Prospero | New fiction

Sacrament of vodka

We review "Beneath the Neon Egg", a novel by Thomas E. Kennedy

By C.M.

Beneath the Neon Egg. By Thomas E. Kennedy. Bloomsbury; 192 pages; $26. Buy from Amazon.com; Amazon.co.uk

THE American author Thomas E. Kennedy has lived in Copenhagen for over 30 years. For him, the city is defined by its seasons, and Mr Kennedy explores each one in “Copenhagen Quartet”, his series of four independent novels. “Beneath the Neon Egg”, the last of the set, nips with the chill of the Danish winter—a counterpoint to the steamy bars and jazz clubs where the novel’s protagonist seeks respite from his mind’s restless ramblings.

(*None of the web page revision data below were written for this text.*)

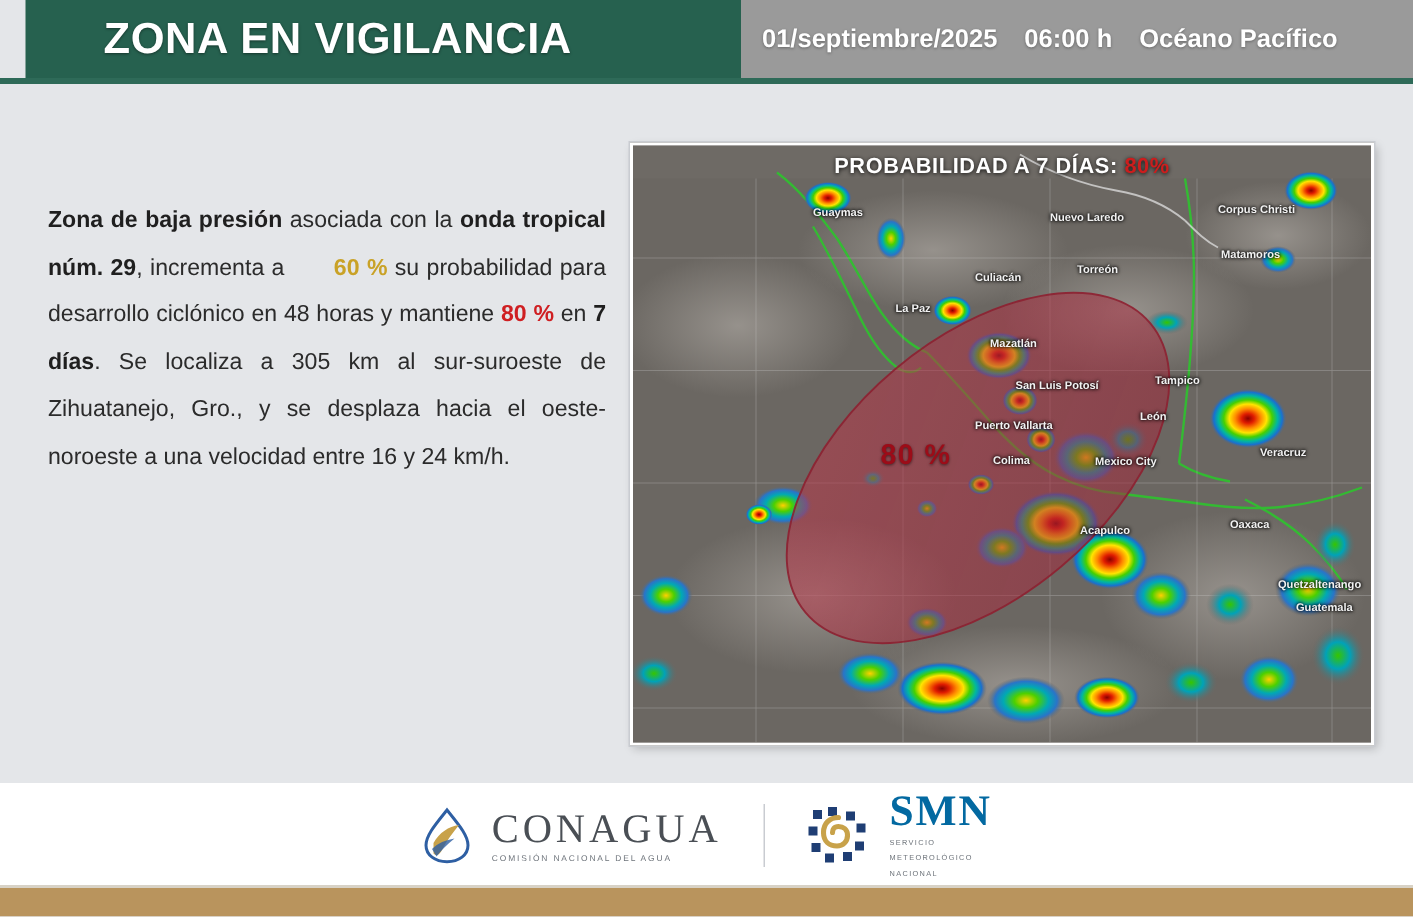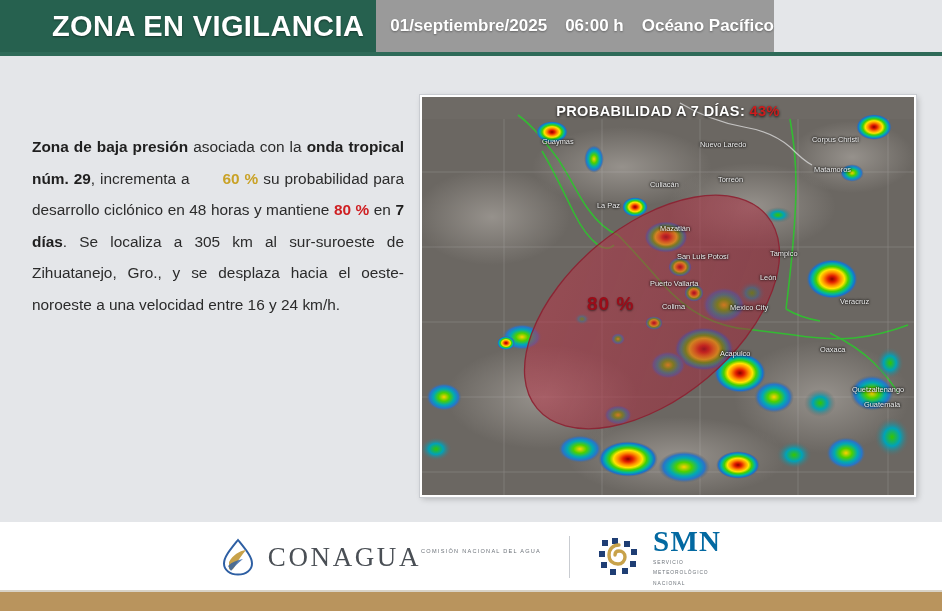--- a/index.html
+++ b/index.html
@@ -11,7 +11,7 @@
   }
 
   
-  .header { position:absolute; left:0; top:0; width:774px; height:52px; display:flex; }
+  .header { position:absolute; left:0; top:0; width:942px; height:52px; display:flex;padding-left:17px; }
   .header-green {
     width:477px; height:52px; background:#26614f;
     display:flex; align-items:center; padding-left:52px;

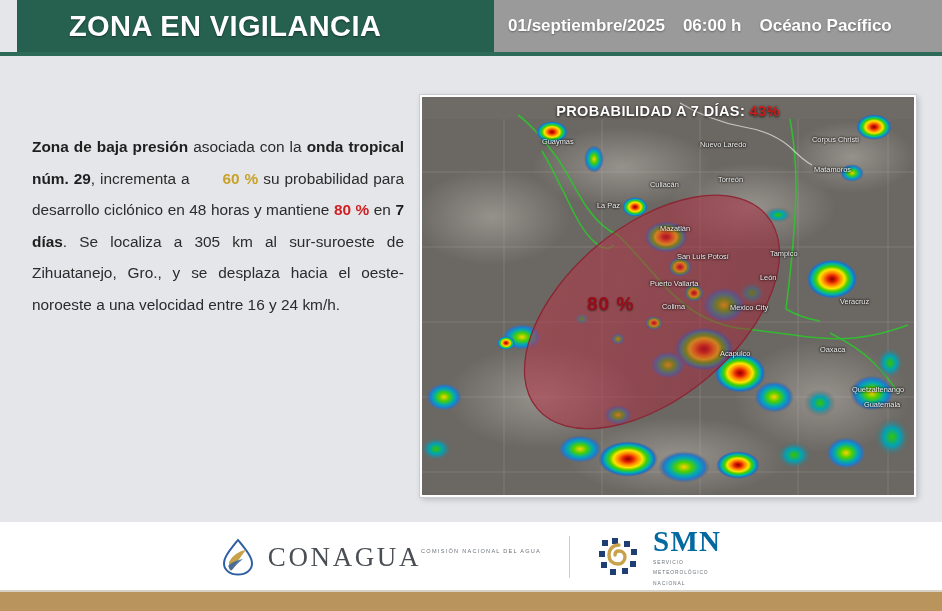--- a/index.html
+++ b/index.html
@@ -244,7 +244,7 @@
 
     <div class="map-label">
       <span>PROBABILIDAD A 7 DÍAS:</span>
-      <span class="pv">43%</span>
+      <span class="pv">80%</span>
     </div>
 
     <div class="prob-value">80 %</div>

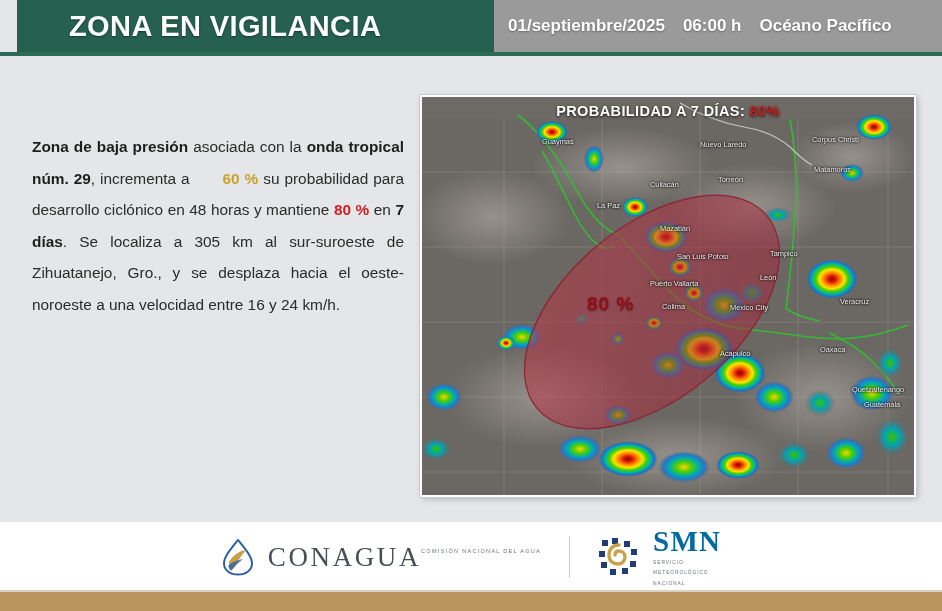--- a/index.html
+++ b/index.html
@@ -69,7 +69,7 @@
   }
   .city {
     position:absolute; z-index:30; color:#f2f2f2; font-size:7.4px;
-    font-weight:normal; white-space:nowrap;
+    font-weight:bold; white-space:nowrap;
     text-shadow:0 0 3px #000, 0 0 2px #000;
   }
 

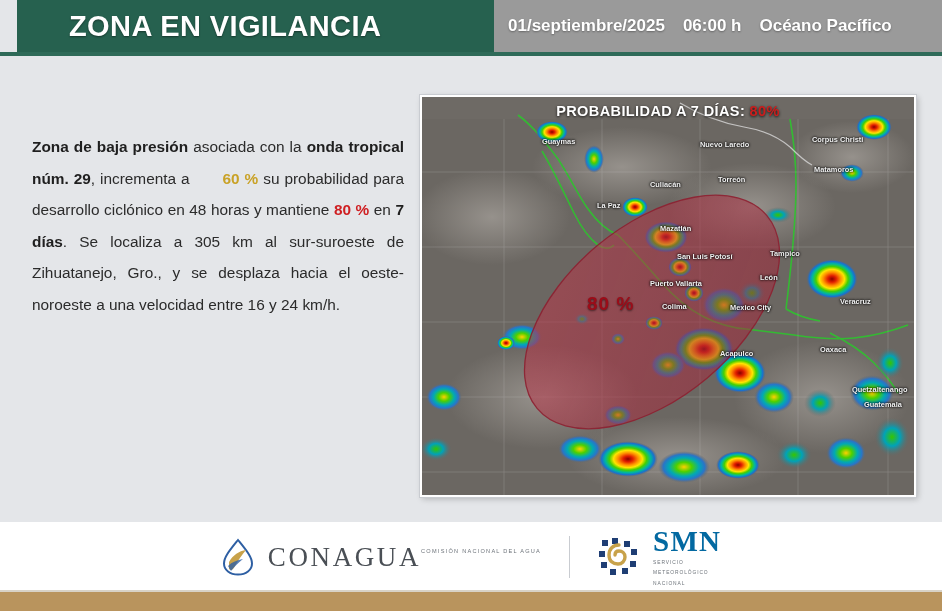--- a/index.html
+++ b/index.html
@@ -80,7 +80,7 @@
   }
   .logo-group { display:flex; align-items:center; gap:13px; }
   .conagua-mark { width:34px; height:38px; position:relative; }
-  .conagua-text { display:flex; flex-direction:row; }
+  .conagua-text { display:flex; flex-direction:column; }
   .conagua-name {
     font-family:"Liberation Serif", serif; font-size:27px;
     letter-spacing:2.6px; color:#4a4f55; line-height:1;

Patrick “Blue” Bluett is a 43-year-old American expat, recently divorced. When he’s not eking out a modest living as a translator, he’s perambulating Copenhagen’s streets, musing on James Joyce and Dante, fretting about his ex-wife and kids, and agonising over questions big and small: What is love? What is life? And where’s the next shag? More often than not, Bluett doesn’t have the answers. In consolation, he regularly partakes of the “sacrament of vodka”, all the better to settle in for an evening of worship. Who are his gods? Stan Getz, Miles Davis and John Coltrane.

Mr Kennedy has found a compelling character in Bluett, but for most of the novel doesn’t do much with him. Tone interests Mr Kennedy more than plot. To his credit, he can paint a picture. Before leaving for his nights out, for instance, Bluett always takes a moment to savour l’heure bleue, that moment between day and night when the sun, lingering below the horizon, turns the light a soft shade of blue. It is this hibernal gloaming that makes “a perfect noir setting” of Copenhagen, Bluett thinks. Little does he know—in the apartment next door, his friend Sam is falling for a Russian prostitute with a heart not of gold, but of hoarfrost.

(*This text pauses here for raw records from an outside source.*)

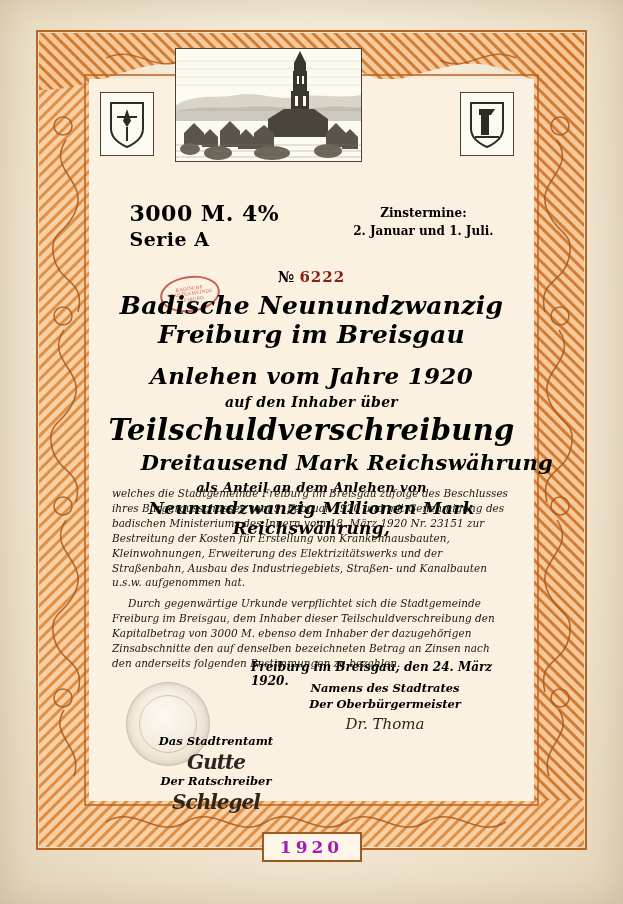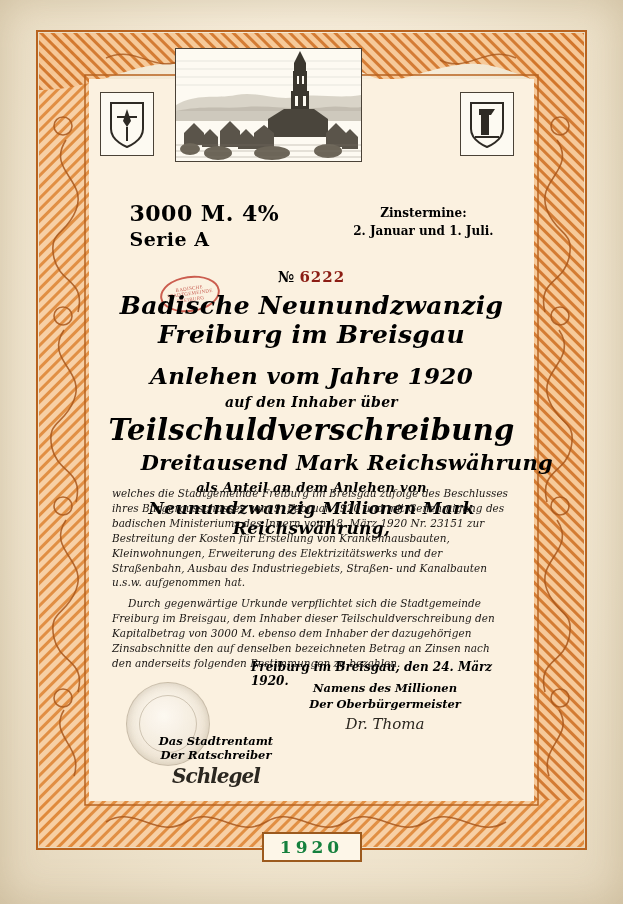--- a/index.html
+++ b/index.html
@@ -441,7 +441,7 @@
   <div id="place-date">Freiburg im Breisgau, den 24. März 1920.</div>
 
   <div id="signature-area">
-    <div class="sig-line">Namens des Millionen</div>
+    <div class="sig-line">Namens des Stadtrates</div>
     <div class="sig-line">Der Oberbürgermeister</div>
     <div class="sig-script">Dr. Thoma</div>
   </div>

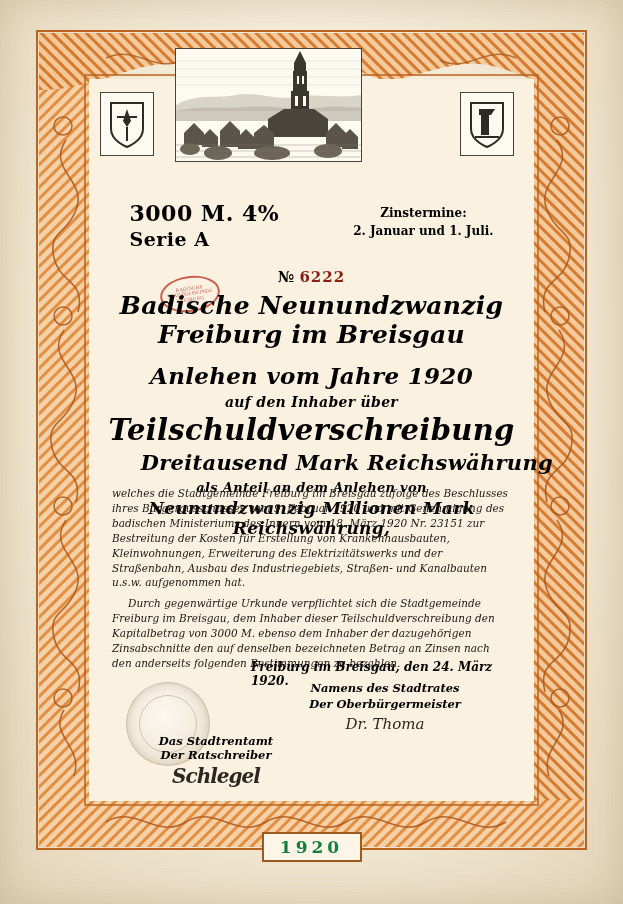--- a/index.html
+++ b/index.html
@@ -451,6 +451,7 @@
   <div id="officials-row">
     <div class="official">
       <div>Das Stadtrentamt</div>
+      <div class="sig-script">Gutte</div>
     </div>
     <div class="official">
       <div>Der Ratschreiber</div>

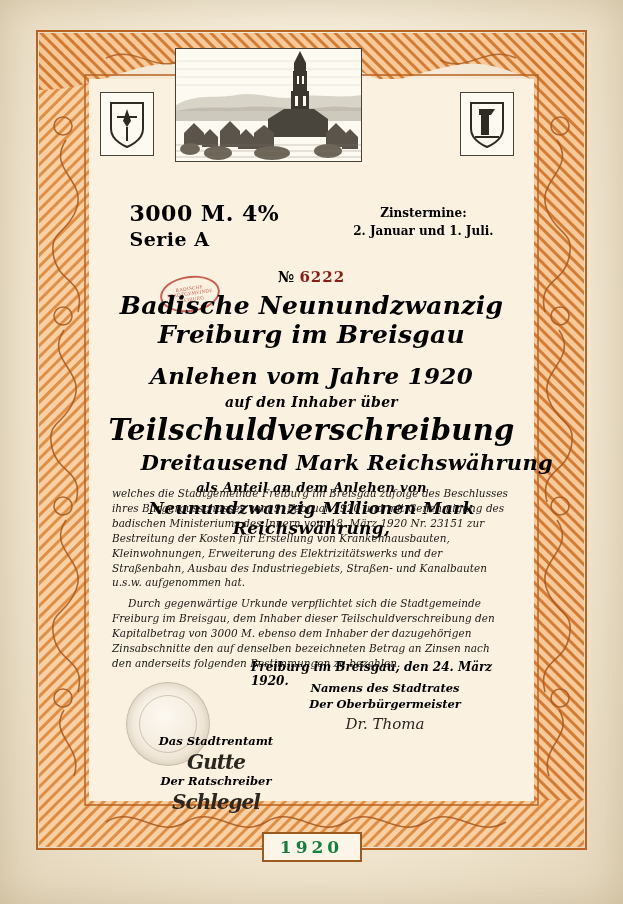--- a/index.html
+++ b/index.html
@@ -259,7 +259,7 @@
     font-weight: bold;
     font-size: 17px;
     letter-spacing: 4px;
-    color: #15803d;
+    color: #a21caf;
   }
 </style>
 </head>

For Bluett’s stream-of-consciousness wanderings, Mr Kennedy skilfully builds a mood of erudite noir. But when he belatedly introduces a lurid plot, the novel becomes less Joycean nocturne, more Pulp Fiction. Mr Kennedy hasn’t melded these genres together so much as set them side-by-side. Striking, but never really one thing or the other, “Beneath the Neon Egg” is more evocative of l’heure bleue than it realises.